> [What is needed]:
From the listing below, extract each entry exactly as written, minus the images.

> [Provided records]:
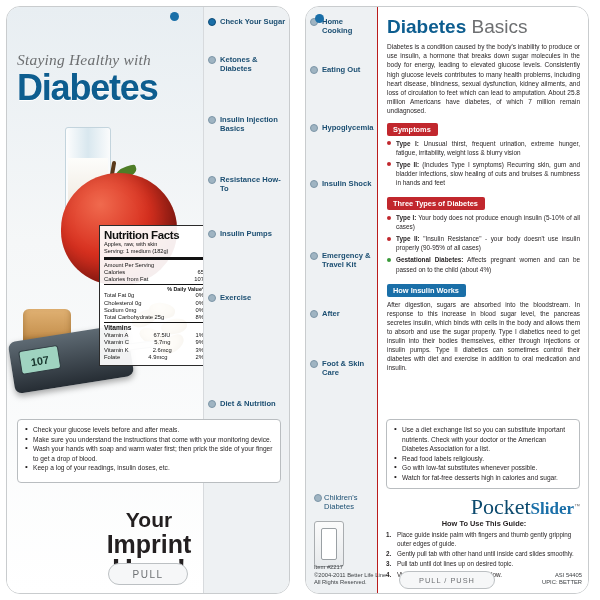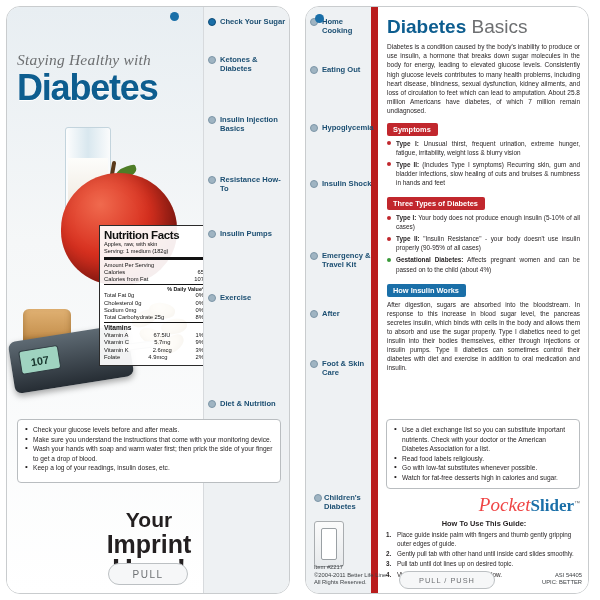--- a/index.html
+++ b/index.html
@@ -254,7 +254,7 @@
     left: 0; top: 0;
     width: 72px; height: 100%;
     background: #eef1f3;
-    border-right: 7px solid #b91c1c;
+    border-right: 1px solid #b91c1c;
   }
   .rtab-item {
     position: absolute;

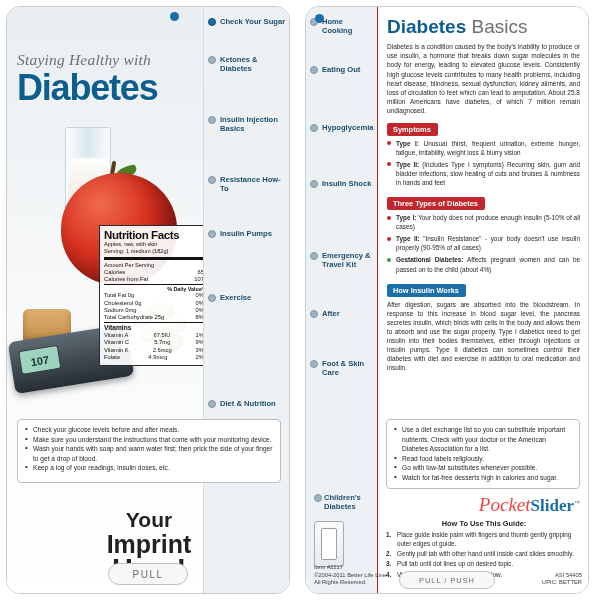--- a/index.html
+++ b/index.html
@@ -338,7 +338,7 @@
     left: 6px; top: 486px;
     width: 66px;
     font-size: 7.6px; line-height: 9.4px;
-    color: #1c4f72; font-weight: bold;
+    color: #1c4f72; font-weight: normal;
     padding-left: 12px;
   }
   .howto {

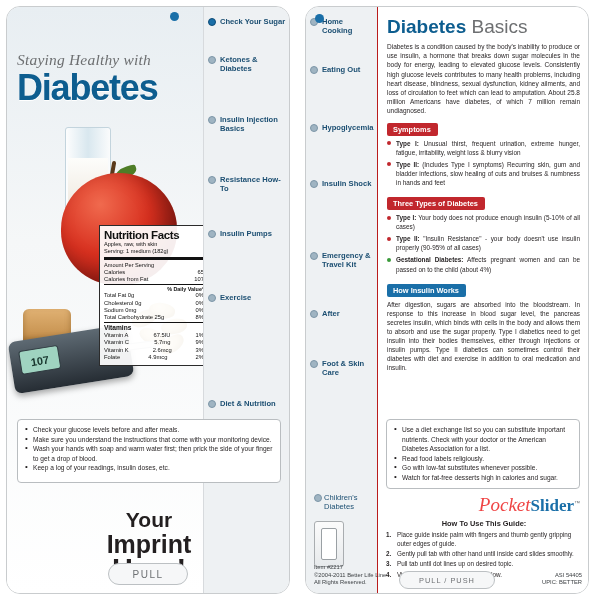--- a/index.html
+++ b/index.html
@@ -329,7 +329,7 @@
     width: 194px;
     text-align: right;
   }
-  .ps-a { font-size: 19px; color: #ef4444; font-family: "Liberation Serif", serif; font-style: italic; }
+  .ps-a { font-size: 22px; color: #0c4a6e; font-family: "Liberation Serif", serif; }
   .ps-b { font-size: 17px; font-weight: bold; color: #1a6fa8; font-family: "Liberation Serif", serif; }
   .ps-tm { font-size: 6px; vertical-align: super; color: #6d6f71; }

> [Response to the task]:
--- a/index.html
+++ b/index.html
@@ -254,7 +254,7 @@
     left: 0; top: 0;
     width: 72px; height: 100%;
     background: #eef1f3;
-    border-right: 7px solid #b91c1c;
+    border-right: 1px solid #b91c1c;
   }
   .rtab-item {
     position: absolute;

--- a/index.html
+++ b/index.html
@@ -338,7 +338,7 @@
     left: 6px; top: 486px;
     width: 66px;
     font-size: 7.6px; line-height: 9.4px;
-    color: #1c4f72; font-weight: bold;
+    color: #1c4f72; font-weight: normal;
     padding-left: 12px;
   }
   .howto {

--- a/index.html
+++ b/index.html
@@ -329,7 +329,7 @@
     width: 194px;
     text-align: right;
   }
-  .ps-a { font-size: 19px; color: #ef4444; font-family: "Liberation Serif", serif; font-style: italic; }
+  .ps-a { font-size: 22px; color: #0c4a6e; font-family: "Liberation Serif", serif; }
   .ps-b { font-size: 17px; font-weight: bold; color: #1a6fa8; font-family: "Liberation Serif", serif; }
   .ps-tm { font-size: 6px; vertical-align: super; color: #6d6f71; }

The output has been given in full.